A multicore memory system consists of cores that contain tasks to be executed, the data layout in main memory (indicating where data is allocated), and a system architecture consisting of cores with private multi-level caches and shared memory (see Figure 1). Such a system is parametric in the number of cores, the number and size of caches, and the associativity and replacement policy. Data is organised in blocks that move between the caches and the main memory. For simplicity, we abstract from the data content of the memory blocks, assume that the size of cache lines and memory blocks in main memory coincide and transfer memory blocks from the caches of one core to the caches of another core via the main memory. As a consequence, the tasks executed in the cores are represented as data access patterns, abstracting from their computational content.

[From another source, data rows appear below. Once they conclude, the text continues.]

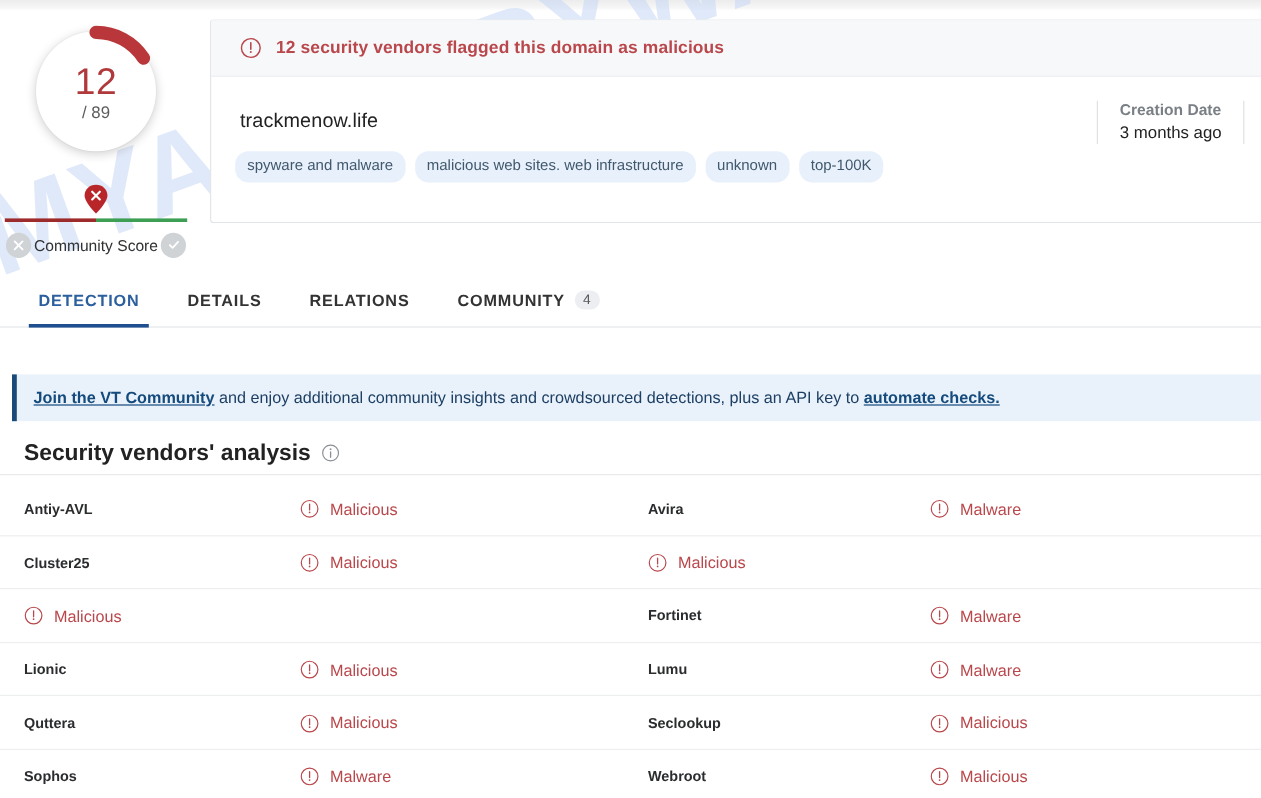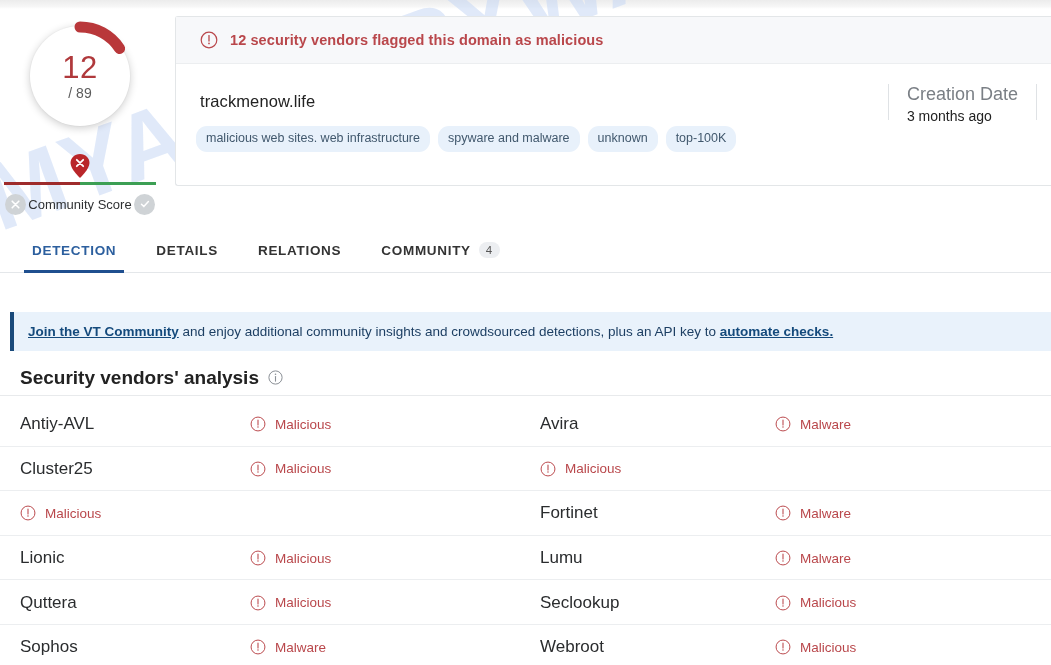--- a/index.html
+++ b/index.html
@@ -127,7 +127,7 @@
   }
   .meta-sep { width: 1px; height: 36px; background: #dfe2e5; margin-right: 18px; }
   .meta-sep.right { margin-right: 0; margin-left: 18px; }
-  .meta-label { font-size: 18px; color: #7a7f85; margin-bottom: 3px; }
+  .meta-label { font-size: 13px; color: #7a7f85; margin-bottom: 3px; font-weight: bold; }
   .meta-value { font-size: 14px; color: #222; }
 
   

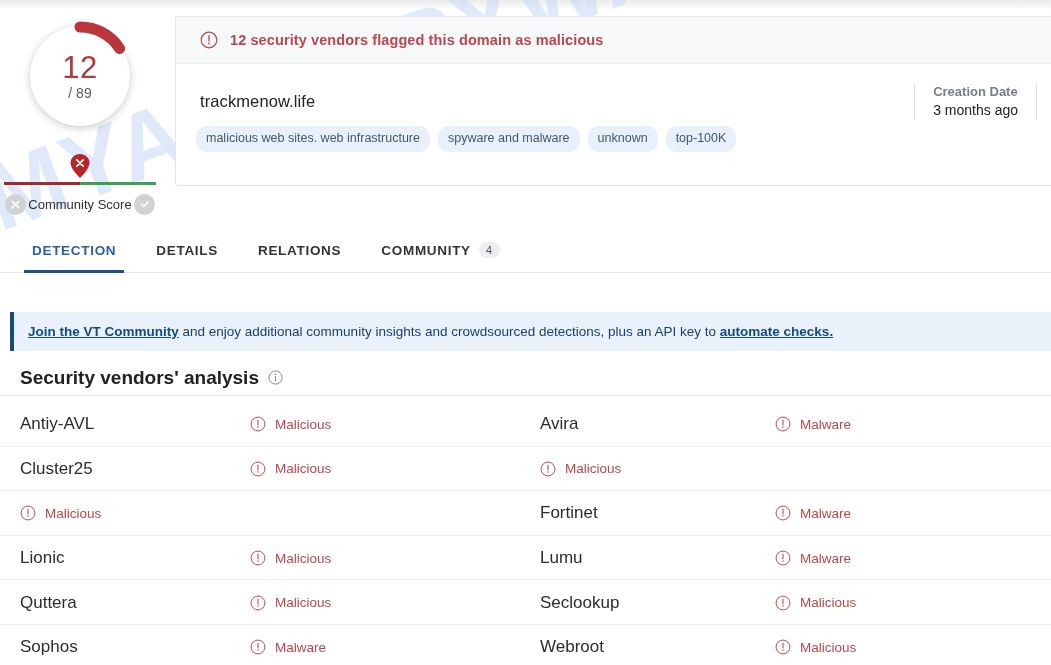--- a/index.html
+++ b/index.html
@@ -265,8 +265,8 @@
       <div class="domain-name">trackmenow.life</div>
 
       <div class="tag-row">
+        <span class="tag">spyware and malware</span>
         <span class="tag">malicious web sites. web infrastructure</span>
-        <span class="tag">spyware and malware</span>
         <span class="tag">unknown</span>
         <span class="tag">top-100K</span>
       </div>

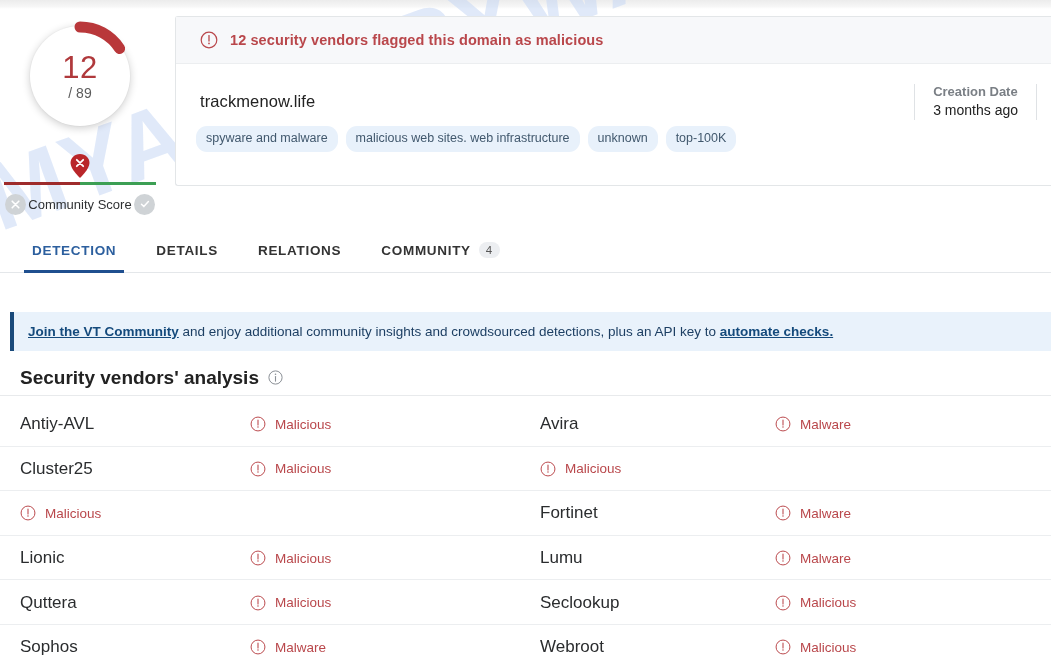--- a/index.html
+++ b/index.html
@@ -195,8 +195,8 @@
   .vendor-col.left .vendor-row { padding-left: 20px; }
   .vendor-col.right .vendor-row { padding-left: 15px; }
   .vendor-name {
-    width: 230px; font-size: 17px; color: #2a2c2e;
-    white-space: nowrap; overflow: hidden;
+    width: 230px; font-size: 12px; color: #2a2c2e;
+    white-space: nowrap; overflow: hidden; font-weight: bold;
   }
   .vendor-col.right .vendor-name { width: 235px; }
   .verdict { display: flex; align-items: center; gap: 9px; }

The complete code can be found at https://github.com/abstools/absexamples/tree/master/collaboratory/case_studies/Multicore_Model/
|Figure 1: System memory architecture|
Task execution on a core requires memory blocks to be transferred from the
main memory to the closest cache. Each cache has a pool of instructions to
move memory blocks among caches and between caches and main memory. Memory
blocks may exist in multiple copies in the memory system. Consistency between
different copies of a memory block is ensured using the standard cache
coherence protocol MSI, with
which a cache line can be either modified, shared or invalid. A modified
cache line has the most recent value of the memory block, therefore all other
copies are invalid (including the one in main memory). A shared cache line
indicates that all copies of the block are consistent. The protocol’s
messages are broadcasted to the cores. Following standard nomenclature,
messages request read access and
RdX messages read exclusive access to a
memory block. The latter invalidates other copies of the same block in other
caches to provide write access.
|Figure 2: ABS model structure|
This use-case contains a distributed implementation of this model in ABS (see Figure 2). A transition system specification of this model can be found at https://doi.org/10.1016/j.scico.2019.04.003
We have two versions of the model which can run with different initial configurations:
withoutPenaltiesSimplified: no collection of penalties
withPenaltiesSimplified: collection of hits and penalties. Hits count the number of times a memory block was found in the caches. Penalties vary (from 1,10, 100, etc.) depending from where in the memory system the memory block was accessed. The further down the data is accessed in the memory system, the higher the penalty.
All the configurations have 4 cores with three levels of caches, but they are varying in the number, size and access patterns of the tasks.
Contains 10 tasks with 100 read/write instructions each. It has one access per memory block, where all the tasks do not share any block during execution.
Contains 10 tasks with 100 read/write instructions each. Tasks interleaves between a read and a write with one access per memory block. Each task shares with the next task 1/4 of its blocks.
Contains 10 tasks with 100 read/write instructions each. Task interleaves between a read and a write to the same memory block, therefore each task has two accesses read/write per memory block. All the tasks do not share any block between them during execution.
Contains 10 identical tasks with a loop accessing one memory block many times. Since all the cores access a single memory block many times, the execution generates congestion.
absc --erlang common/*.abs withPenalties/*.abs configs/ConfigX.abs ./gen/erl/run
X correspond to which initial configuration is chosen.
Example output of running Config4:
C1: hits = 10; penalties = 120 C2: hits = 10; penalties = 1220 C3: hits = 10; penalties = 2210 C4: hits = 10; penalties = 3090
absc --erlang common/*.abs withoutPenalties/*.abs configs/ConfigX.abs ./gen/erl/run
Example output of running Config1:
Execution has terminated